A novel organelle, the piNG-body, in the nuage of Drosophila male germ cells is associated with piRNA-mediated gene silencing.

Proteins of the PIWI subfamily Aub and AGO3 associated with the germline-specific perinuclear granules (nuage) are involved in the silencing of retrotransposons and other selfish repetitive elements in the Drosophila genome. PIWI proteins and their 25- to 30-nt PIWI-interacting RNA (piRNAs) are considered as key participants of the piRNA pathway. Using immunostaining, we found a large, nuage-associated organelle in the testes, the piNG-body (piRNA nuage giant body), which was significantly more massive than an ordinary nuage granule. This body contains known ovarian nuage proteins, including Vasa, Aub, AGO3, Tud, Spn-E, Bel, Squ, and Cuff, as well as AGO1, the key component of the microRNA pathway. piNG-bodies emerge at the primary spermatocyte stage of spermatogenesis during the period of active transcription. Aub, Vasa, and Tud are located at the periphery of the piNG-body, whereas AGO3 is found in its core.
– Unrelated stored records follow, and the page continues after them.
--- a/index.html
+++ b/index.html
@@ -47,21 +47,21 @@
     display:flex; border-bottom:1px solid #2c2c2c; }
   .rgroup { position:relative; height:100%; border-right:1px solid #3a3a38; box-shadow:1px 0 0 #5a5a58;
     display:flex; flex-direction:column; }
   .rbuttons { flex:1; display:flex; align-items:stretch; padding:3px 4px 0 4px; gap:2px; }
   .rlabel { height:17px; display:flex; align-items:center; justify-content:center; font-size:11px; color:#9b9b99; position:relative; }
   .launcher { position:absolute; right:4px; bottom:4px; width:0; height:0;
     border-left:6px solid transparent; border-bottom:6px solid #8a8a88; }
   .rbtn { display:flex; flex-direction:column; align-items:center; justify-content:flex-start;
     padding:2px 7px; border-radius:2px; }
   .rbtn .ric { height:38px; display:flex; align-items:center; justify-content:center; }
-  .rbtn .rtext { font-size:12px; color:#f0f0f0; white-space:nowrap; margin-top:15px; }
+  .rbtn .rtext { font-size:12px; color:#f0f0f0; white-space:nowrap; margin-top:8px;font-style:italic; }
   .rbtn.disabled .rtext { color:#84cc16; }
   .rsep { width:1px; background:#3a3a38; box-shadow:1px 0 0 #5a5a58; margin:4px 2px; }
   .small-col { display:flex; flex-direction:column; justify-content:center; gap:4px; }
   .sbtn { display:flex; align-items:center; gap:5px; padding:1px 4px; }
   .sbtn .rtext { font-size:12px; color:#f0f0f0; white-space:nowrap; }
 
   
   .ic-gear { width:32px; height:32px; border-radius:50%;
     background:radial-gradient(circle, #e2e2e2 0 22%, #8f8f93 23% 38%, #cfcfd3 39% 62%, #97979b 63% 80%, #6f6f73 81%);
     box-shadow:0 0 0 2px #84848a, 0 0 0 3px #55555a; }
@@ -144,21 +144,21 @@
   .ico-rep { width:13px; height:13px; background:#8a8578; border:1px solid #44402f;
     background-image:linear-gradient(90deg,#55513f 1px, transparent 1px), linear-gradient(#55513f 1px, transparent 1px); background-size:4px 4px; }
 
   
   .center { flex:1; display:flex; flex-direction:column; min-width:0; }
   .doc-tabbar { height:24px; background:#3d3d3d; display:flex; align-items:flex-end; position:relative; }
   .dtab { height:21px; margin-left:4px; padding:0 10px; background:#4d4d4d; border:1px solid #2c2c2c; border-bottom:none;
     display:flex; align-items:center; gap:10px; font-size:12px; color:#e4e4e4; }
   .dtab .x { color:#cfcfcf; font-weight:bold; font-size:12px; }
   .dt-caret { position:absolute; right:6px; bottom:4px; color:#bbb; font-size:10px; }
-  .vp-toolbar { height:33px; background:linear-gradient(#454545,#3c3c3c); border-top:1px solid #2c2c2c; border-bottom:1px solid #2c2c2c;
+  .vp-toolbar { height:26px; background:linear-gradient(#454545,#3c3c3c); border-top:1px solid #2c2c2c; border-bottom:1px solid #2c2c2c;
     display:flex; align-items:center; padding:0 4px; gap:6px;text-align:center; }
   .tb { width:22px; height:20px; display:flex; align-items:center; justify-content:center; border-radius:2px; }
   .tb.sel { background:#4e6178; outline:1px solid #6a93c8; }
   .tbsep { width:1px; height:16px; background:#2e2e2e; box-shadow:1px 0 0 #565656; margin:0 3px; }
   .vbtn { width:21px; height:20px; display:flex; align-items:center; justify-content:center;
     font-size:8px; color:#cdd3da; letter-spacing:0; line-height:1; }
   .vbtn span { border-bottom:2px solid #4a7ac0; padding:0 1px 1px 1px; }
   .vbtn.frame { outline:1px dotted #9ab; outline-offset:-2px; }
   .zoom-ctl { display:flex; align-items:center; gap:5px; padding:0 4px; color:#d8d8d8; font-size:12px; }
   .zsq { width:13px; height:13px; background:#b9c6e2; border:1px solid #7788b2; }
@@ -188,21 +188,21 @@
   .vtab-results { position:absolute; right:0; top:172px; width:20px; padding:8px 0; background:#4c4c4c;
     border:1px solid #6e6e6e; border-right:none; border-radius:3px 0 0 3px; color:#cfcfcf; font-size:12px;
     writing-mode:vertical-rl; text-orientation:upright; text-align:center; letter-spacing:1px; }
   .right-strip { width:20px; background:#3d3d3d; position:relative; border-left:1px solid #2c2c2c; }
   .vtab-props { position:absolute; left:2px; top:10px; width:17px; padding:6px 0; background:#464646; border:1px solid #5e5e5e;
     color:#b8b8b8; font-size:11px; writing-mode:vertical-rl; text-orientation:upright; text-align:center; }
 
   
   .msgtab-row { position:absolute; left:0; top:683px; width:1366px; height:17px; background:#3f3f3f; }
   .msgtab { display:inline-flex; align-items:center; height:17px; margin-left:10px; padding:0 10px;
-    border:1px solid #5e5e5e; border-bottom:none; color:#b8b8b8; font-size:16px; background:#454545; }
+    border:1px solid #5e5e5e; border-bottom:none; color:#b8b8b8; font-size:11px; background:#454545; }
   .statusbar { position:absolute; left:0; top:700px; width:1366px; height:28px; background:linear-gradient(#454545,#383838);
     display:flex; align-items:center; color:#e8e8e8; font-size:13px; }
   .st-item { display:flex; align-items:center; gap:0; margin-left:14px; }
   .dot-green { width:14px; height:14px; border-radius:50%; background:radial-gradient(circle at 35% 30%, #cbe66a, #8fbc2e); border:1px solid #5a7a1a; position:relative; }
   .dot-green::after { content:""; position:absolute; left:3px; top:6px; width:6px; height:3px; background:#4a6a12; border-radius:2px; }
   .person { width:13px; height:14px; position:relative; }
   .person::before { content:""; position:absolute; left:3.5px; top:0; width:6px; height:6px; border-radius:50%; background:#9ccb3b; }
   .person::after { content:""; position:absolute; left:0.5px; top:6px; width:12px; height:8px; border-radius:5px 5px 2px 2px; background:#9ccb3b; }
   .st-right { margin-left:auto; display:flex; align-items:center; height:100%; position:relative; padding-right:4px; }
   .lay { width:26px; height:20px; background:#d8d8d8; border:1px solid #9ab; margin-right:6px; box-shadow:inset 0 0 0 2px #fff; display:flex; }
Mutational analysis revealed that Vasa, Aub, and AGO3 were crucial for both the maintenance of the piNG-body structure and the silencing of selfish Stellate repeats. The piNG-body destruction caused by csul mutations that abolish specific posttranslational symmetrical arginine methylation of PIWI proteins is accompanied by strong derepression of Stellate genes known to be silenced via the piRNA pathway.